The SEC has adopted rules that permit companies and intermediaries (e.g., brokers, banks, and nominees) to satisfy the delivery requirements for proxy statements and annual reports with respect to two or more stockholders sharing the same address by delivering a single proxy statement and annual report addressed to those stockholders. This process, which is commonly referred to as “householding,” potentially means extra convenience for stockholders and cost savings for companies and intermediaries.
 
This year, a number of brokers, banks, and nominees with account holders who are our stockholders may be householding our proxy materials. In such circumstances, a single proxy statement will be delivered to multiple stockholders sharing an address unless contrary instructions have been received by the broker, bank, or nominee from one or more of the affected stockholders. We have not initiated householding with respect to the small number of our record holders because such householding would increase our costs. If, at any time, you would like to receive a separate copy of our proxy statement and annual report, we will promptly send you an additional copy upon written or oral request directed to our Secretary. If you are a beneficial owner, you can request additional copies of the proxy statement and the Annual Report.
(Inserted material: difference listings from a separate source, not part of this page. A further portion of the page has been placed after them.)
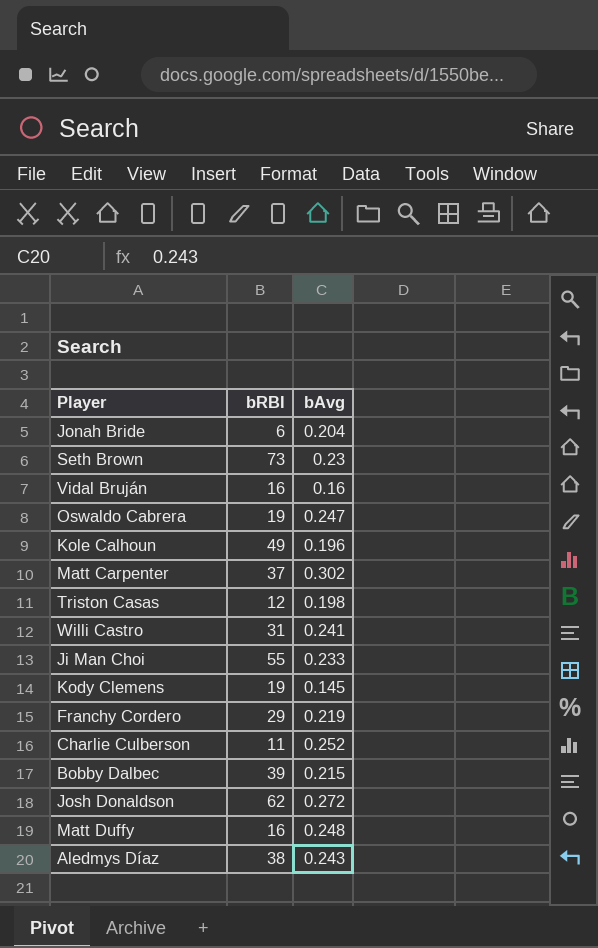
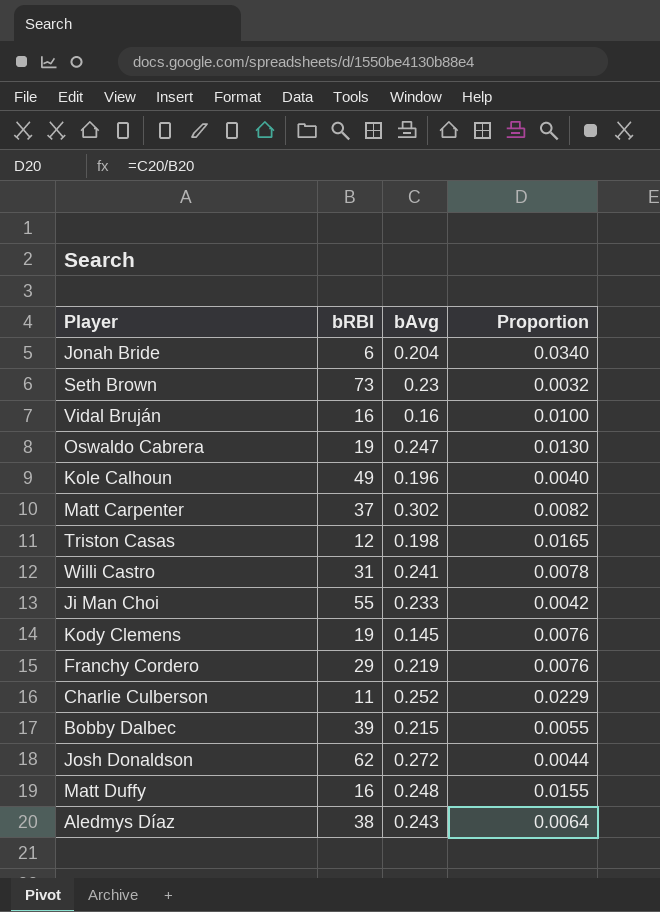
column Proportion | formula: none -> [bAvg] / [bRBI]

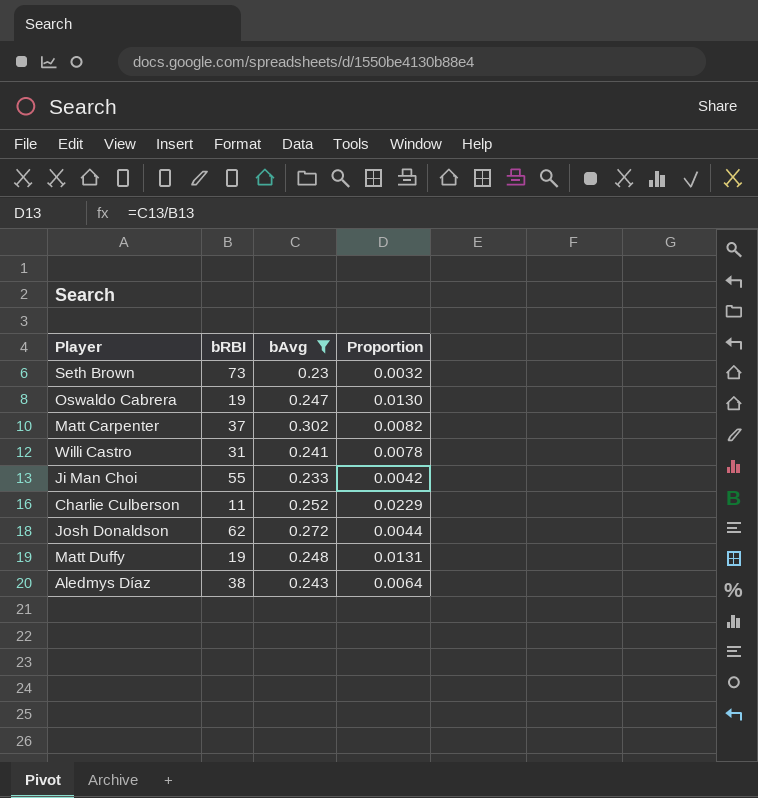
filter: none -> bAvg >= 0.23
Matt Duffy | bRBI: 16 -> 19
Matt Duffy | Proportion: 0.0155 -> 0.0131

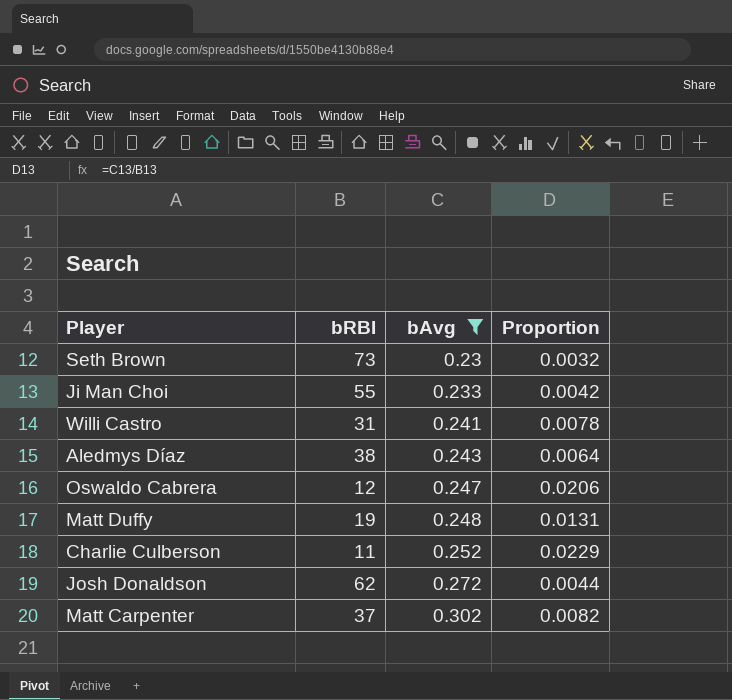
row order: none -> bAvg ascending
Oswaldo Cabrera | bRBI: 19 -> 12
Oswaldo Cabrera | Proportion: 0.0130 -> 0.0206

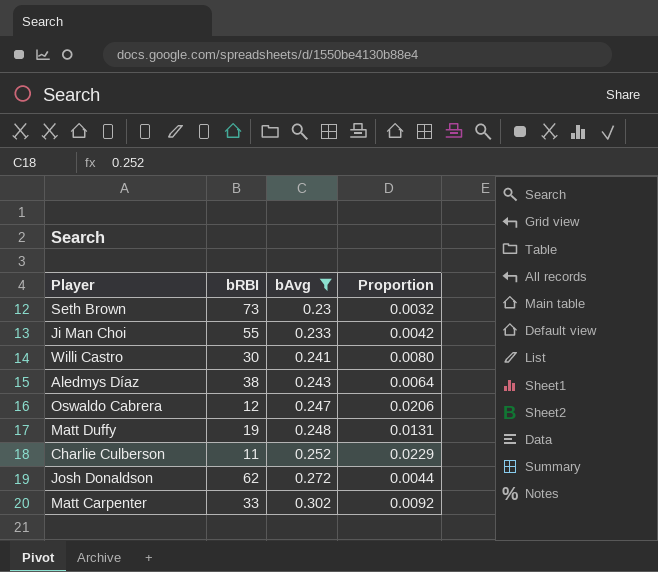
Willi Castro | bRBI: 31 -> 30
Willi Castro | Proportion: 0.0078 -> 0.0080
Matt Carpenter | bRBI: 37 -> 33
Matt Carpenter | Proportion: 0.0082 -> 0.0092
If your shares are held in “street name,” you can request a change in your householding status by notifying your broker, bank, or nominee.
 
To the extent that this Proxy Statement is incorporated by reference into any other filing by us under the Securities Act or the Exchange Act, the section of this Proxy Statement entitled “Audit Committee Report” (to the extent permitted by the rules of the SEC) will not be deemed incorporated unless specifically provided otherwise in such filing.
 
The final results of the balloting at the Annual Meeting will appear in our Current Report on Form 8-K within four business days of the Annual Meeting.